#### Exercise goal:
Each record should reappear exactly in your answer, minus any picture.

#### Supplied records:
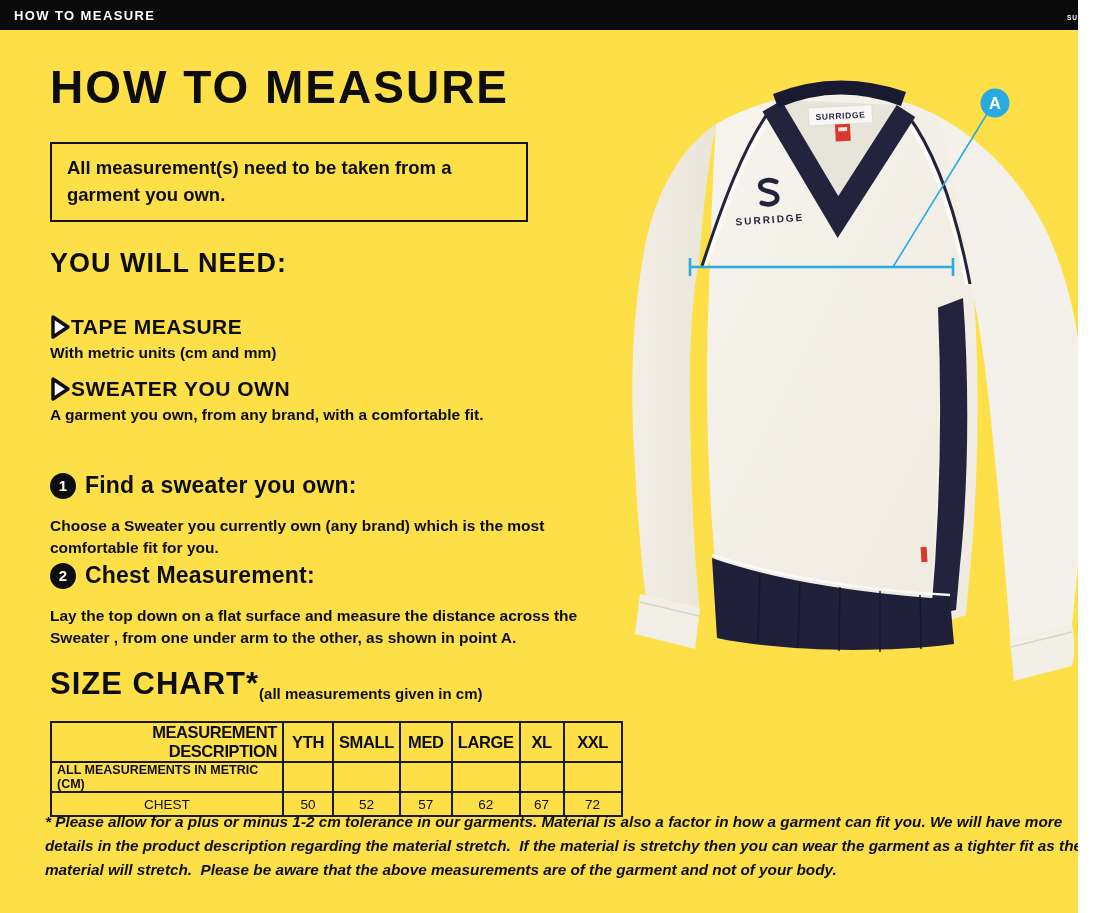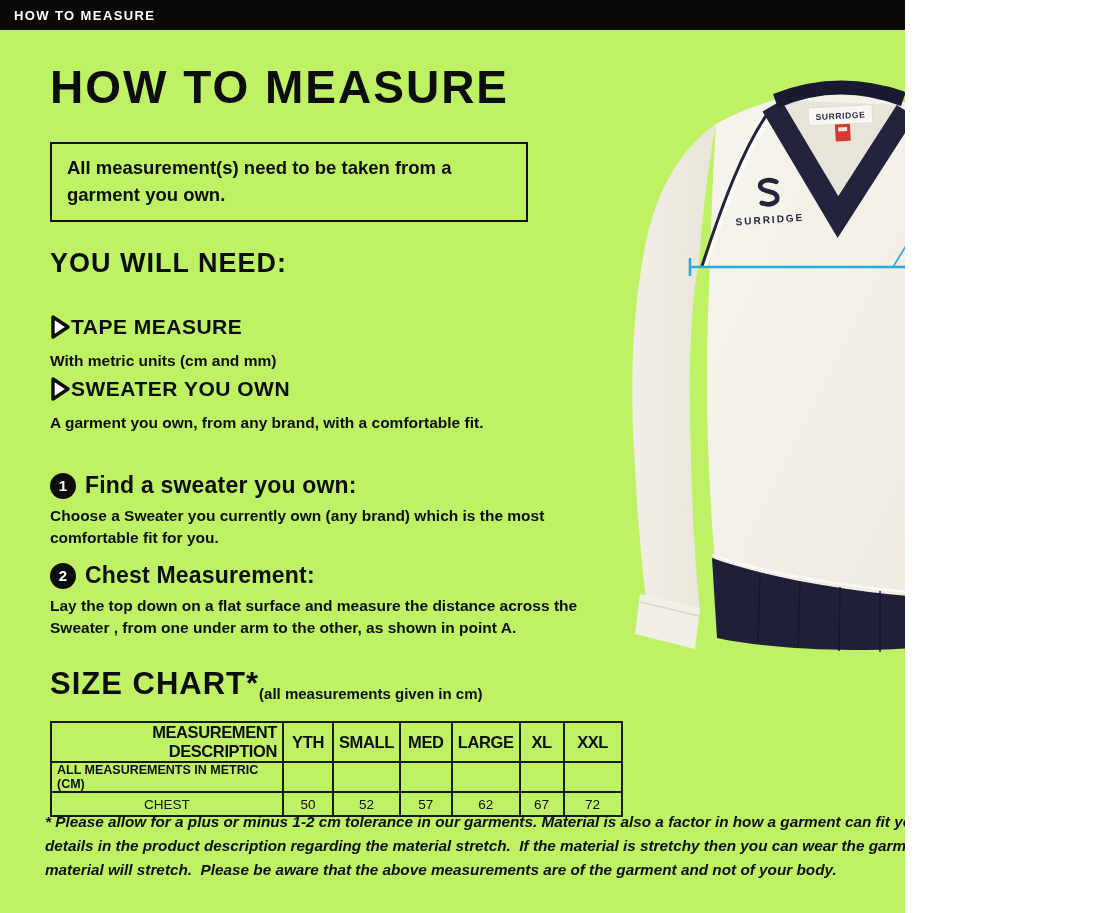--- a/index.html
+++ b/index.html
@@ -4,7 +4,7 @@
 <style>
   html,body { margin:0; padding:0; background:#ffffff; }
   .page {
-    position:relative; width:905px; height:913px; background:#bef264;
+    position:relative; width:1078px; height:913px; background:#fde047;
     font-family:"Liberation Sans", sans-serif; color:#0d0d0d; overflow:hidden;
   }
 

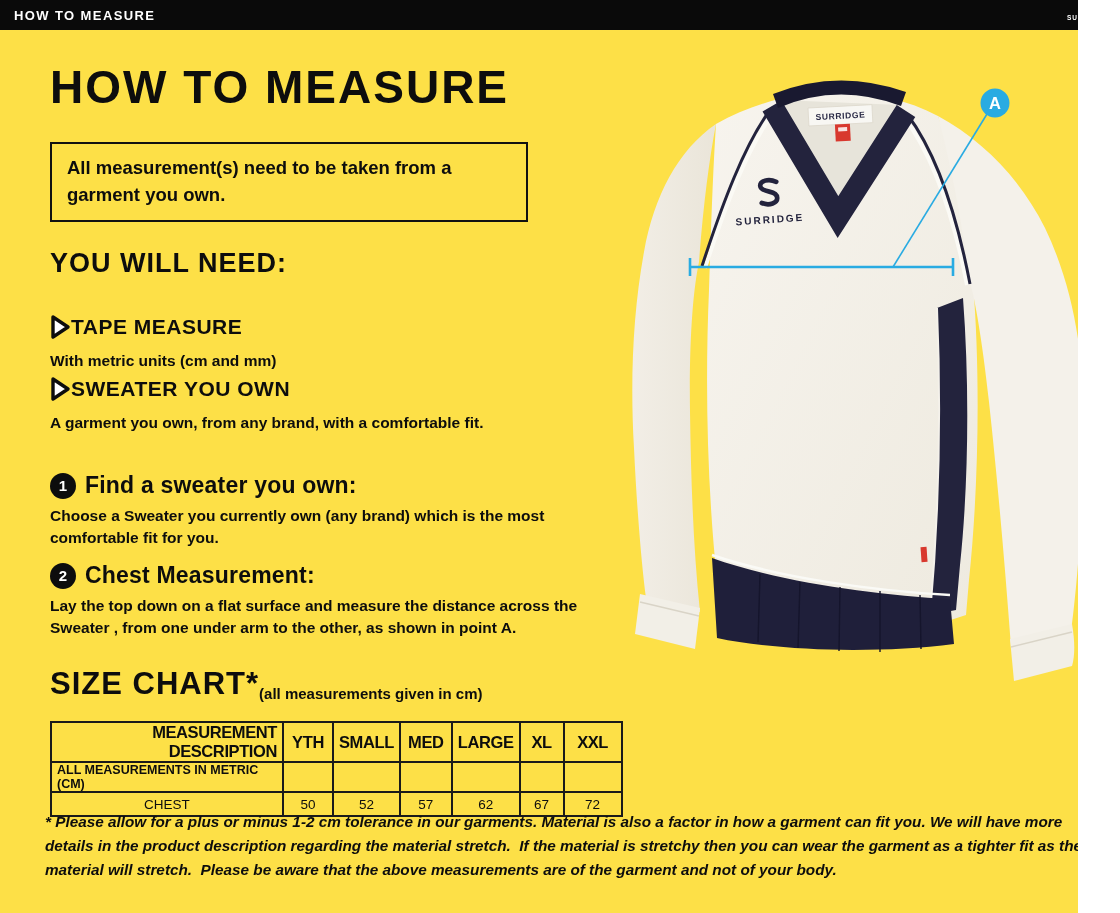--- a/index.html
+++ b/index.html
@@ -39,7 +39,7 @@
   #need-2 { top:376px; }
   .need-row { display:flex; align-items:center; }
   .need-label { font-size:21px; font-weight:900; letter-spacing:0.5px; }
-  .need-desc  { font-size:15.5px; font-weight:bold; margin-top:12px; }
+  .need-desc  { font-size:15.5px; font-weight:bold; margin-top:4px; }
 
   .step { position:absolute; left:50px; }
   #step-1 { top:472px; }

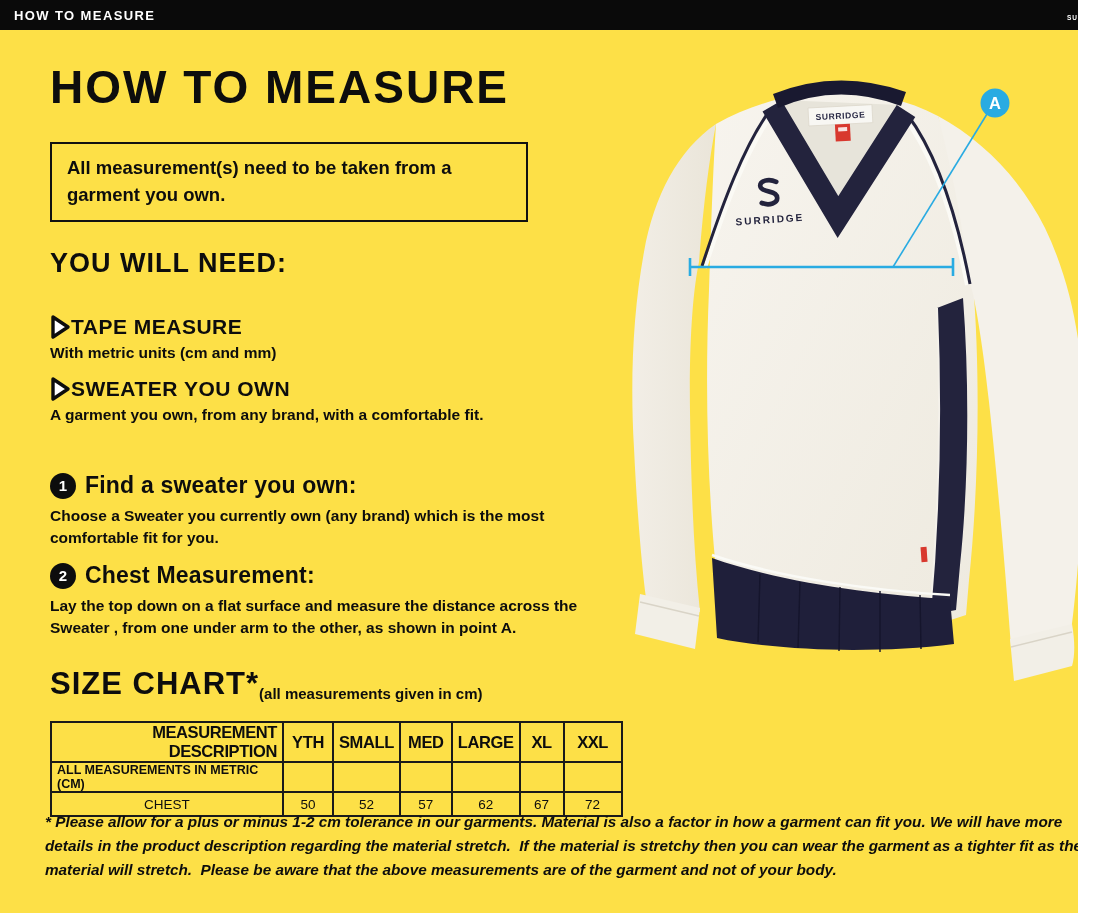--- a/index.html
+++ b/index.html
@@ -51,7 +51,7 @@
     flex:0 0 26px;
   }
   .step-title { font-size:23px; font-weight:900; letter-spacing:0.2px; }
-  .step-desc  { font-size:15.5px; font-weight:bold; line-height:1.4; margin-top:6px; }
+  .step-desc  { font-size:15.5px; font-weight:bold; line-height:1.4; margin-top:16px; }
   #step-1 .step-desc { width:520px; }
   #step-2 .step-desc { width:548px; }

#### Expected answer:
--- a/index.html
+++ b/index.html
@@ -4,7 +4,7 @@
 <style>
   html,body { margin:0; padding:0; background:#ffffff; }
   .page {
-    position:relative; width:905px; height:913px; background:#bef264;
+    position:relative; width:1078px; height:913px; background:#fde047;
     font-family:"Liberation Sans", sans-serif; color:#0d0d0d; overflow:hidden;
   }
 

--- a/index.html
+++ b/index.html
@@ -39,7 +39,7 @@
   #need-2 { top:376px; }
   .need-row { display:flex; align-items:center; }
   .need-label { font-size:21px; font-weight:900; letter-spacing:0.5px; }
-  .need-desc  { font-size:15.5px; font-weight:bold; margin-top:12px; }
+  .need-desc  { font-size:15.5px; font-weight:bold; margin-top:4px; }
 
   .step { position:absolute; left:50px; }
   #step-1 { top:472px; }

--- a/index.html
+++ b/index.html
@@ -51,7 +51,7 @@
     flex:0 0 26px;
   }
   .step-title { font-size:23px; font-weight:900; letter-spacing:0.2px; }
-  .step-desc  { font-size:15.5px; font-weight:bold; line-height:1.4; margin-top:6px; }
+  .step-desc  { font-size:15.5px; font-weight:bold; line-height:1.4; margin-top:16px; }
   #step-1 .step-desc { width:520px; }
   #step-2 .step-desc { width:548px; }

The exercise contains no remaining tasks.